- _REQUIRED ACTION_
Each line from the one containing "display: inline-flex; align-items: center;" through the end of the data is to be written out exactly, and nothing more.

= Beginning of Section =

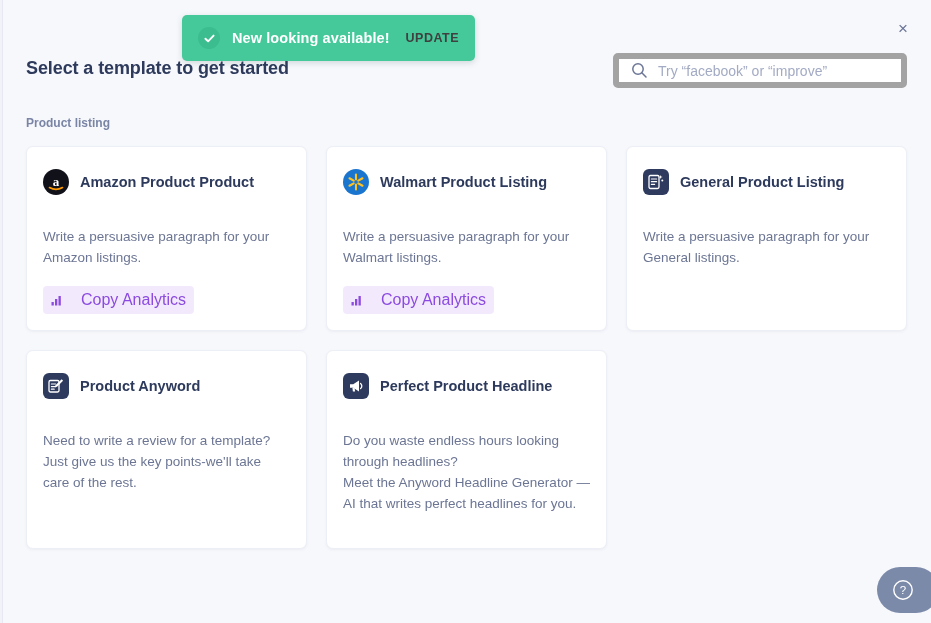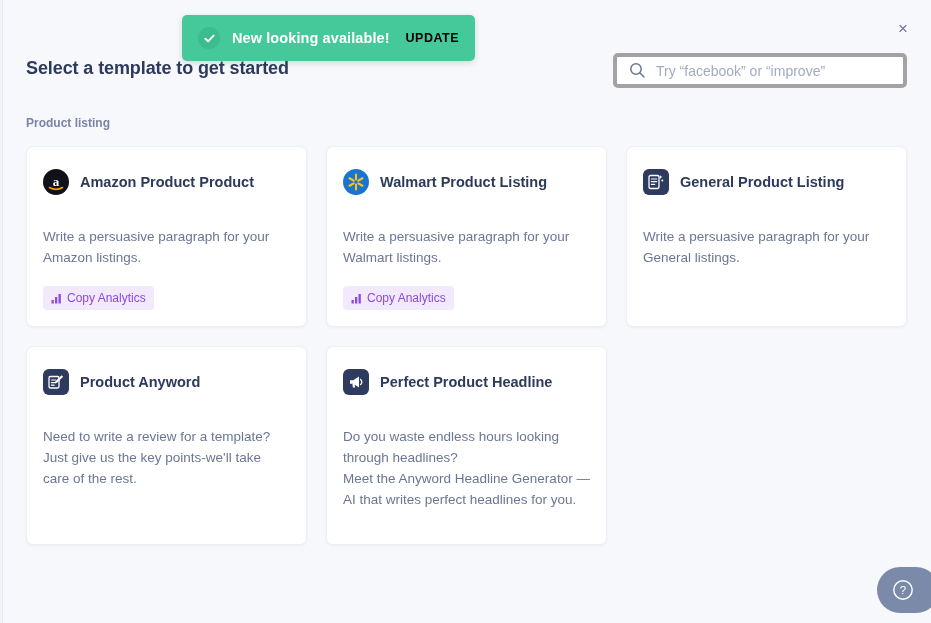--- a/index.html
+++ b/index.html
@@ -51,7 +51,7 @@
     letter-spacing: .1px;
   }
   .toast-action {
-    color: #000000;
+    color: #404040;
     font-size: 12.5px;
     font-weight: bold;
     letter-spacing: .5px;

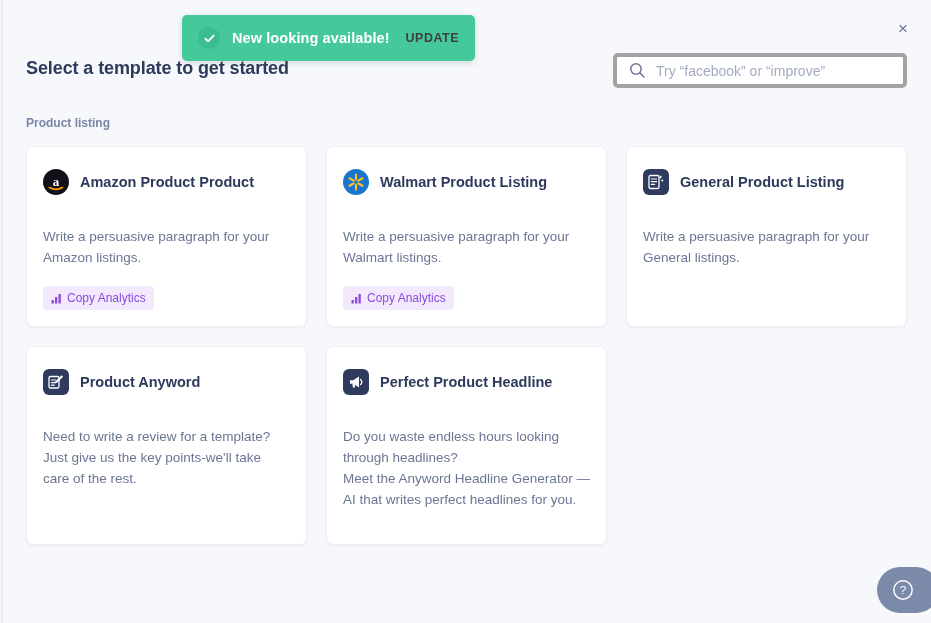--- a/index.html
+++ b/index.html
@@ -88,7 +88,7 @@
     left: 613px; top: 53px;
     width: 294px; height: 35px;
     background: #ffffff;
-    border: 4px solid #a3a3a3;
+    border: 6px solid #a3a3a3;
     border-radius: 5px;
     display: flex; align-items: center;
     padding: 0 12px;

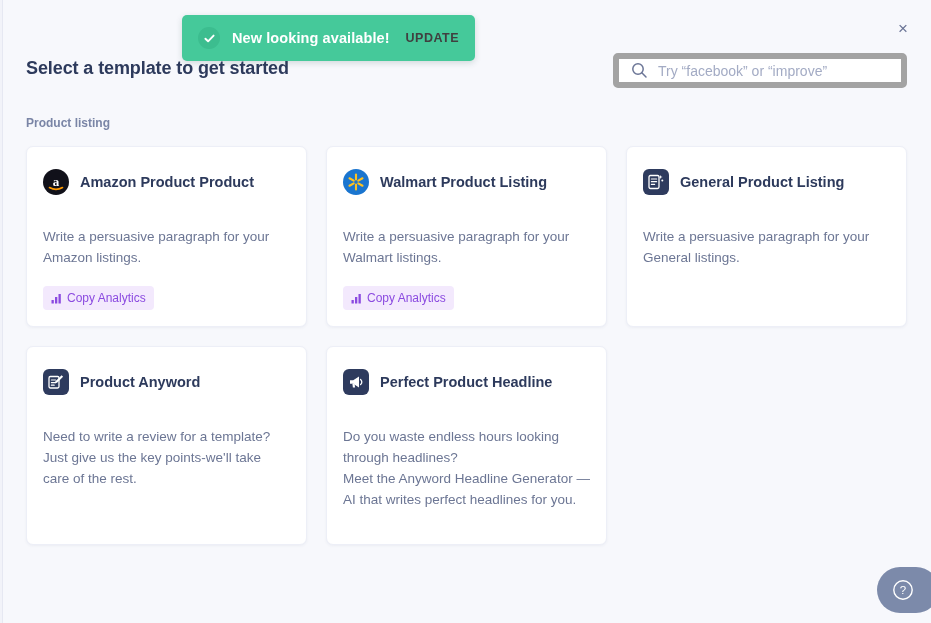--- a/index.html
+++ b/index.html
@@ -154,12 +154,12 @@
   .badges { margin-top: auto; padding-top: 18px; }
   .badge {
     display: inline-flex; align-items: center;
-    gap: 5px;
+    gap: 19px;
     background: #f3e9fd;
     color: #8b4ae0;
     border-radius: 4px;
     padding: 5px 8px;
-    font-size: 12px;
+    font-size: 16px;
     font-weight: 500;
   }
   .badge svg { display:block; }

= End of Section =

- _EXERCISE RESPONSE_
     display: inline-flex; align-items: center;
-    gap: 5px;
+    gap: 19px;
     background: #f3e9fd;
     color: #8b4ae0;
     border-radius: 4px;
     padding: 5px 8px;
-    font-size: 12px;
+    font-size: 16px;
     font-weight: 500;
   }
   .badge svg { display:block; }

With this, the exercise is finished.